SMTP can trace its roots to two implementations described in 1971: the Mail Box Protocol, whose implementation has been disputed, but is discussed in RFC 196 and other RFCs, and the SNDMSG program, which, according to RFC 2235, Ray Tomlinson of BBN invented for TENEX computers to send mail messages across the ARPANET. Fewer than 50 hosts were connected to the ARPANET at this time.
Further implementations include FTP Mail and Mail Protocol, both from 1973. Development work continued throughout the 1970s, until the ARPANET transitioned into the modern Internet around 1980. Jon Postel then proposed a Mail Transfer Protocol in 1980 that began to remove the mail's reliance on FTP. SMTP was published as RFC 788 in November 1981, also by Postel.
The SMTP standard was developed around the same time as Usenet, a one-to-many communication network with some similarities.
SMTP became widely used in the early 1980s. At the time, it was a complement to Unix to Unix Copy Program (UUCP) mail, which was better suited for handling email transfers between machines that were intermittently connected. SMTP, on the other hand, works best when both the sending and receiving machines are connected to the network all the time. Both use a store and forward mechanism and are examples of push technology. Though Usenet's newsgroups are still propagated with UUCP between servers, UUCP as a mail transport has virtually disappeared along with the "bang paths" it used as message routing headers.
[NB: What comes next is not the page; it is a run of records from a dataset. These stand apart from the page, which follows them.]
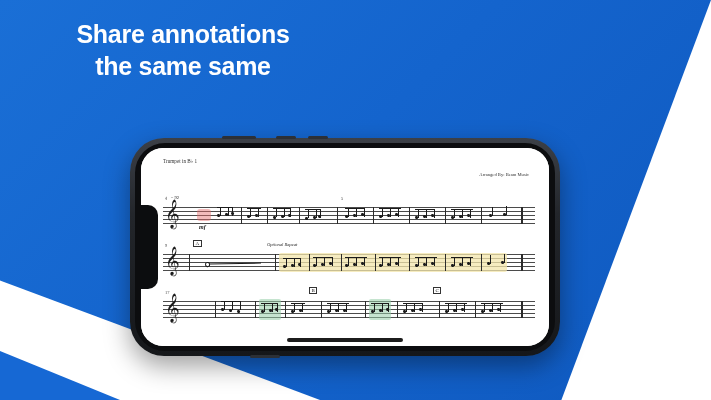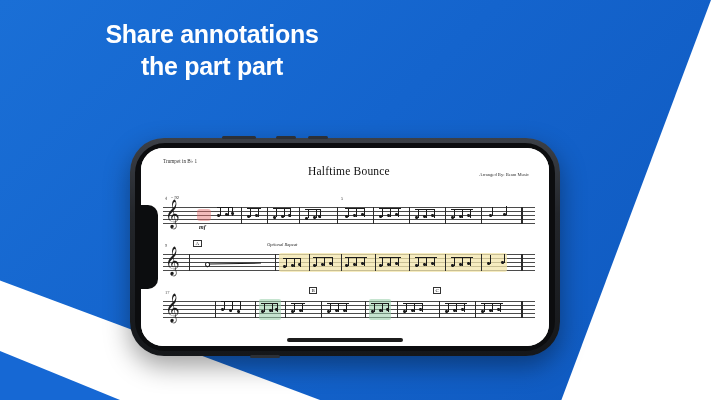--- a/index.html
+++ b/index.html
@@ -50,21 +50,21 @@
     bottom: 0;
     width: 120px;
     height: 70px;
     background: #1668d4;
     clip-path: polygon(0 100%, 0 30%, 100% 100%);
   }
 
   
   .headline {
     position: absolute;
-    left: 47px;
+    left: 18px;
     top: 18px;
     width: 330px;
     color: #ffffff;
     font-weight: bold;
     font-size: 25px;
     line-height: 1.28;
     letter-spacing: -0.3px;
     text-align: center;
   }
   .headline .hl-line {
@@ -306,39 +306,38 @@
 
 <div class="stage">
 
   <div class="bg-blue-main"></div>
   <div class="bg-white-wedge-right"></div>
   <div class="bg-white-wedge-bottom"></div>
   <div class="bg-blue-corner-bl"></div>
 
   <div class="headline">
     <span class="hl-line">Share annotations</span>
-    <span class="hl-line">the part part</span>
+    <span class="hl-line">the same same</span>
   </div>
 
   <div class="phone-wrap">
     <div class="phone-body">
       <div class="side-btn b1"></div>
       <div class="side-btn b2"></div>
       <div class="side-btn b3"></div>
       <div class="side-btn b4"></div>
       <div class="phone-inner-rim"></div>
 
       <div class="phone-screen">
         <div class="notch"></div>
 
         <div class="sheet">
 
           <div class="sheet-head">
             <div class="part-name">Trumpet in B♭ 1</div>
-            <div class="score-title">Halftime Bounce</div>
             <div class="arranger">Arranged By: Beam Music</div>
           </div>
 
           <div class="system">
             <div class="tempo-mark">♩ = 92</div>
             <div class="meas-num" style="left:2px;">1</div>
             <div class="meas-num" style="left:178px;">5</div>
 
             <div class="staff-lines">
               <i></i>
Sendmail, released with 4.1cBSD, right after RFC 788, was one of the first mail transfer agents to implement SMTP. Over time, as BSD Unix became the most popular operating system on the Internet, sendmail became the most common MTA (mail transfer agent). Some other popular SMTP server programs include Postfix, qmail, Novell GroupWise, Exim, Novell NetMail, Microsoft Exchange Server and Oracle Communications Messaging Server.
Message submission (RFC 2476) and SMTP-AUTH (RFC 2554) were introduced in 1998 and 1999, both describing new trends in email delivery. Originally, SMTP servers were typically internal to an organization, receiving mail for the organization from the outside, and relaying messages from the organization to the outside. But as time went on, SMTP servers (mail transfer agents), in practice, were expanding their roles to become message submission agents for Mail user agents, some of which were now relaying mail from the outside of an organization. (e.g. a company executive wishes to send email while on a trip using the corporate SMTP server.) This issue, a consequence of the rapid expansion and popularity of the World Wide Web, meant that SMTP had to include specific rules and methods for relaying mail and authenticating users to prevent abuses such as relaying of unsolicited email (spam). Work on message submission (RFC 2476) was originally started because popular mail servers would often rewrite mail in an attempt to fix problems in it, for example, adding a domain name to an unqualified address. This behavior is helpful when the message being fixed is an initial submission, but dangerous and harmful when the message originated elsewhere and is being relayed. Cleanly separating mail into submission and relay was seen as a way to permit and encourage rewriting submissions while prohibiting rewriting relay. As spam became more prevalent, it was also seen as a way to provide authorization for mail being sent out from an organization, as well as traceability. This separation of relay and submission quickly became a foundation for modern email security practices.
As this protocol started out purely ASCII text-based, it did not deal well with binary files, or characters in many non-English languages. Standards such as Multipurpose Internet Mail Extensions (MIME) were developed to encode binary files for transfer through SMTP. Mail transfer agents (MTAs) developed after Sendmail also tended to be implemented 8-bit-clean, so that the alternate "just send eight" strategy could be used to transmit arbitrary text data (in any 8-bit ASCII-like character encoding) via SMTP. Mojibake was still a problem due to differing character set mappings between vendors, although the email addresses themselves still allowed only ASCII. 8-bit-clean MTAs today tend to support the 8BITMIME extension, permitting binary files to be transmitted almost as easily as plain text. Recently the SMTPUTF8 extension was created to support UTF-8 text, allowing international content and addresses in non-Latin scripts like Cyrillic or Chinese.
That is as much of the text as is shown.